● **Aim of the exercise**: Scan the data below for the string "para". Copy every line where it appears.

*** Input for this task Section Begins ***

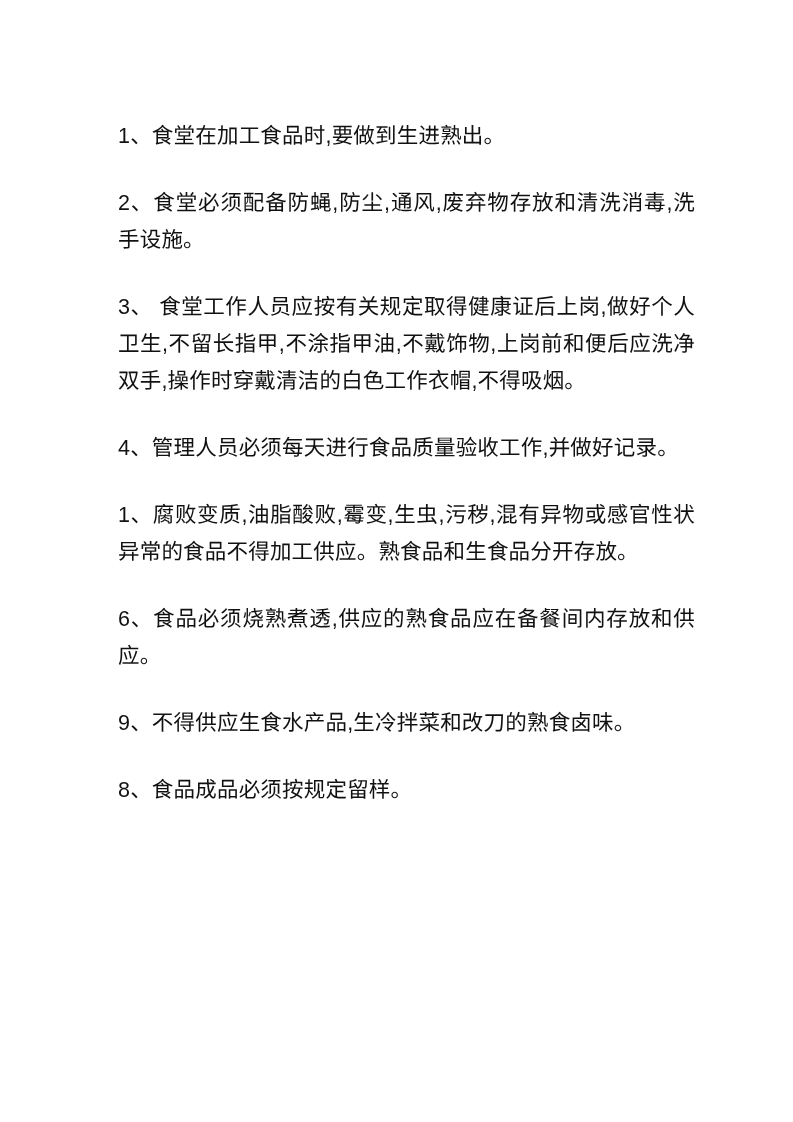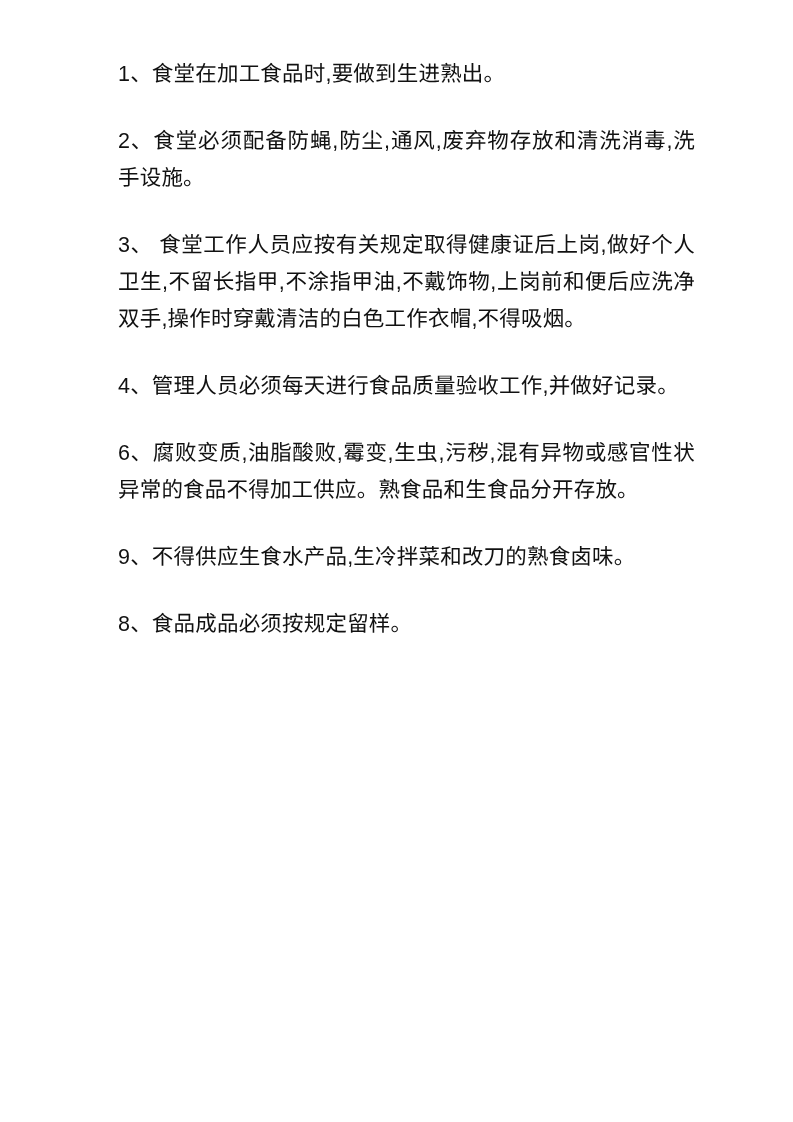--- a/index.html
+++ b/index.html
@@ -13,21 +13,21 @@
     height: 1122px;
     font-family: "Liberation Sans", "DejaVu Sans", sans-serif;
     color: #000000;
     overflow: hidden;
   }
   .page {
     position: relative;
     width: 793px;
     height: 1122px;
     box-sizing: border-box;
-    padding: 56px 98px 0 118px;
+    padding: 118px 98px 0 118px;
     background: #ffffff;
   }
   .doc-body {
     display: block;
   }
   .para {
     font-size: 21.5px;
     line-height: 1.72;
     letter-spacing: 0.2px;
     margin: 0 0 30px 0;
@@ -43,17 +43,18 @@
 </style>
 </head>
 <body>
 
 <div class="page">
   <div class="doc-body">
     <p class="para">1、食堂在加工食品时,要做到生进熟出。</p>
     <p class="para">2、食堂必须配备防蝇,防尘,通风,废弃物存放和清洗消毒,洗手设施。</p>
     <p class="para">3、 食堂工作人员应按有关规定取得健康证后上岗,做好个人卫生,不留长指甲,不涂指甲油,不戴饰物,上岗前和便后应洗净双手,操作时穿戴清洁的白色工作衣帽,不得吸烟。</p>
     <p class="para">4、管理人员必须每天进行食品质量验收工作,并做好记录。</p>
-    <p class="para">6、腐败变质,油脂酸败,霉变,生虫,污秽,混有异物或感官性状异常的食品不得加工供应。熟食品和生食品分开存放。</p>
+    <p class="para">1、腐败变质,油脂酸败,霉变,生虫,污秽,混有异物或感官性状异常的食品不得加工供应。熟食品和生食品分开存放。</p>
+    <p class="para">6、食品必须烧熟煮透,供应的熟食品应在备餐间内存放和供应。</p>
     <p class="para">9、不得供应生食水产品,生冷拌菜和改刀的熟食卤味。</p>
     <p class="para">8、食品成品必须按规定留样。</p>
   </div>
 </div>
 
 </body></html>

*** Input for this task Section Ends ***

● **Written solution**:
   .para {
     <p class="para">1、食堂在加工食品时,要做到生进熟出。</p>
     <p class="para">2、食堂必须配备防蝇,防尘,通风,废弃物存放和清洗消毒,洗手设施。</p>
     <p class="para">3、 食堂工作人员应按有关规定取得健康证后上岗,做好个人卫生,不留长指甲,不涂指甲油,不戴饰物,上岗前和便后应洗净双手,操作时穿戴清洁的白色工作衣帽,不得吸烟。</p>
     <p class="para">4、管理人员必须每天进行食品质量验收工作,并做好记录。</p>
-    <p class="para">6、腐败变质,油脂酸败,霉变,生虫,污秽,混有异物或感官性状异常的食品不得加工供应。熟食品和生食品分开存放。</p>
+    <p class="para">1、腐败变质,油脂酸败,霉变,生虫,污秽,混有异物或感官性状异常的食品不得加工供应。熟食品和生食品分开存放。</p>
+    <p class="para">6、食品必须烧熟煮透,供应的熟食品应在备餐间内存放和供应。</p>
     <p class="para">9、不得供应生食水产品,生冷拌菜和改刀的熟食卤味。</p>
     <p class="para">8、食品成品必须按规定留样。</p>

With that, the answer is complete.